The written materials for this seminar include a copy of the Mediation Settlement Agreement discussed in Private Letter Ruling 200844010, in which the IRS ruled that if you split a single marital trust into five separate sub-trusts and then terminate just one of those sub-trusts, IRC § 2519 would be triggered only with respect to the terminated sub-trust. The significance of this state of the art sample settlement agreement is that it provides an excellent real-life example of how to elegantly navigate all the issues you need to both anticipate and deal with in any settlement agreement involving a termination of a marital trust that's been QTIP'd. This sample document alone is worth the price of admission.

Florida Bankers Association proposes new legislation: risk management for insurance-trust trustees

The Florida Bankers Association prepared this white paper proposing new legislation to be titled “Prudent Investor Rule Not to Apply,” aimed at relieving trustees of Irrevocable Life Insurance Trusts (ILITs) from a duty to determine whether decisions made by settlors in the selection of life insurance companies, particular types of life insurance policies, and the continuing payment of policy premiums from funds provided by settlors, are appropriate investments and in the best interest of their beneficiaries. I regularly come across articles discussing how to manage the unique fiduciary risks inherent to ILITs (click here for example), so this new legislation seems like a good idea. If anyone has any questions or comments, contact the chair of the Trust Law Committee of the Florida Bar’s Real Property, Probate and Trust Law Section: Barry Spivey.

Congressional white papers examining the U.S. Federal estate and gift tax system

I don't know of a better way to quickly get your arms around the hot-button issues driving today's estate-tax planning world [and current reform proposals, click here] than the three white papers listed below, all of which were prepared and published by the Joint Committee on Taxation, a nonpartisan committee of the United States Congress. These papers do a good job of explaining highly technical estate tax issues in clear, easy to understand prose that even a U.S. senator can understand.

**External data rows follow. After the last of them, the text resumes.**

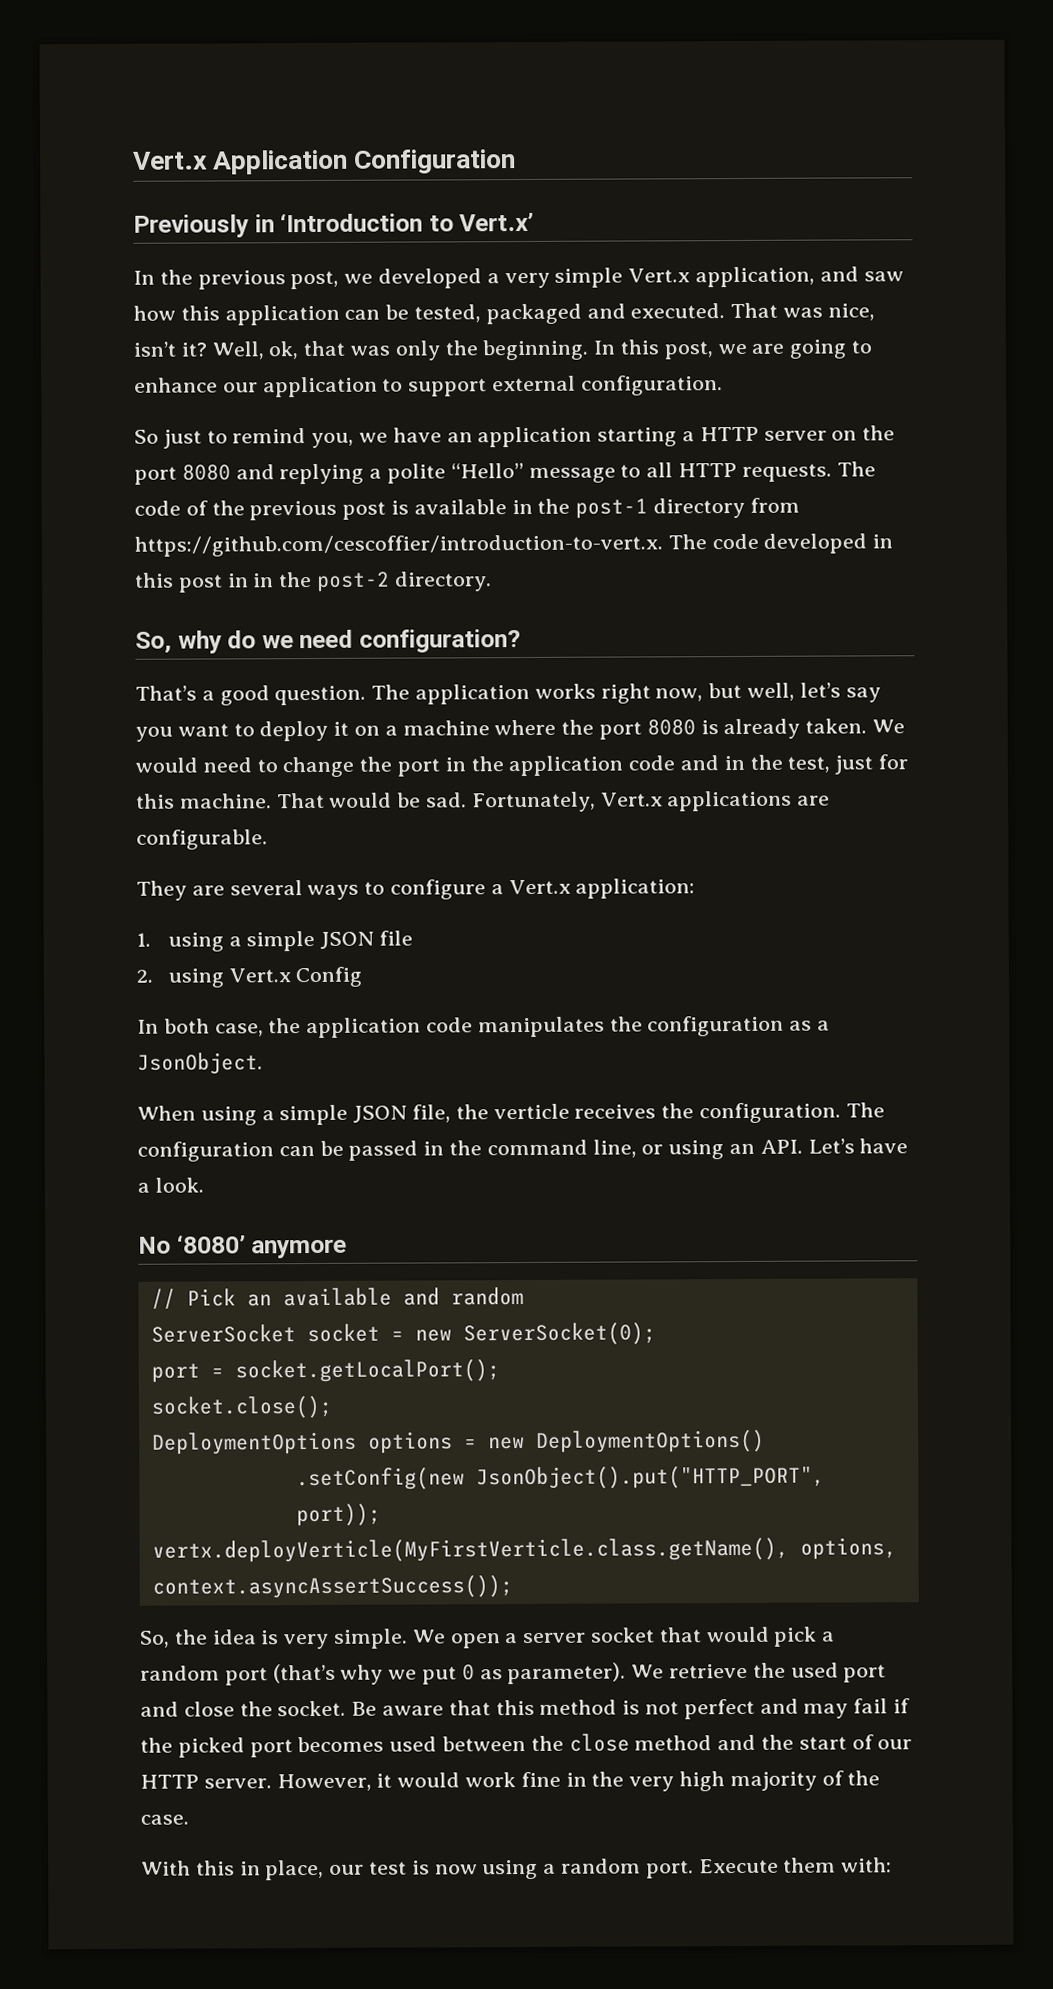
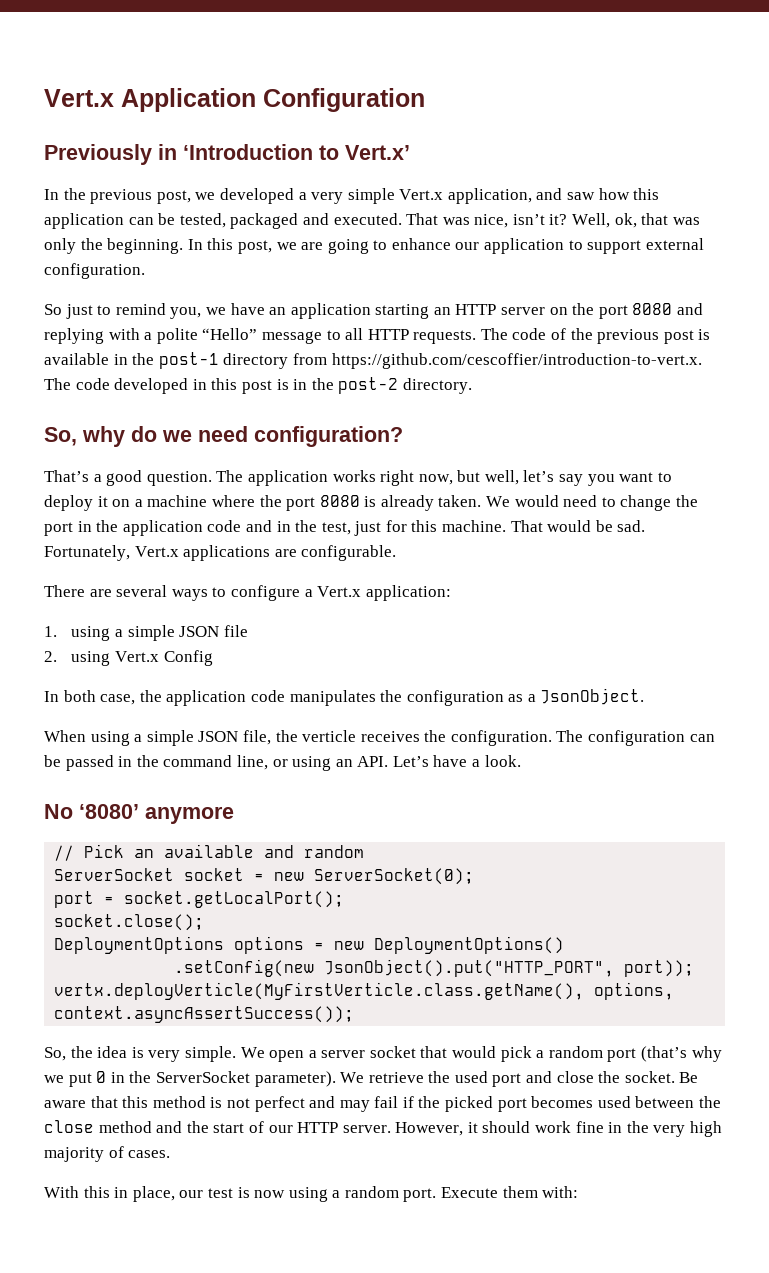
- So just to remind you, we have an application starting a HTTP server on the port 8080 and replying a polite “Hello” message to all HTTP requests.
+ So just to remind you, we have an application starting an HTTP server on the port 8080 and replying with a polite “Hello” message to all HTTP requests.
- The code of the previous post is available in the post-1 directory from https://github.com/cescoffier/introduction-to-vert.x. The code developed in this post in in the post-2 directory.
+ The code of the previous post is available in the post-1 directory from https://github.com/cescoffier/introduction-to-vert.x. The code developed in this post is in the post-2 directory.
- They are several ways to configure a Vert.x application:
+ There are several ways to configure a Vert.x application:
- We open a server socket that would pick a random port (that’s why we put 0 as parameter).
+ We open a server socket that would pick a random port (that’s why we put 0 in the ServerSocket parameter).
- However, it would work fine in the very high majority of the case.
+ However, it should work fine in the very high majority of cases.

Taxation of Wealth Transfers Within a Family: A Discussion of Selected Areas for Possible Reform (JCX-23-08), April 2, 2008.

This paper is divided into two parts. The first part describes a prominent feature of the current Federal estate and gift tax system, the partially unified credit against estate and gift tax, and evaluates two possible reforms to that credit. One possible reform to present law’s partially unified credit would be to make the credit fully unified. A second possible reform to the unified credit, referred to as portability, would allow a surviving spouse to benefit from unused exemption amount of the first spouse to die. The second part of this document sets forth a discussion of liquidity to pay estate tax when estates consist largely of farms or other businesses.

Description and Analysis of Alternative Wealth Transfer Tax Systems (JCX-22-08), March 10, 2008.

This paper addresses broad design issues such as rates, exemption amounts, the treatment of farms and family businesses, and alternatives to the present estate and gift tax system. These alternatives include an inheritance tax, an income inclusion approach (under which gifts and bequests are included in the income of the recipient), and a deemed realization system (under which a gratuitous transfer is treated as a realization event and the transferor is taxed on any gain in the property transferred, generally at rates applicable to capital gains).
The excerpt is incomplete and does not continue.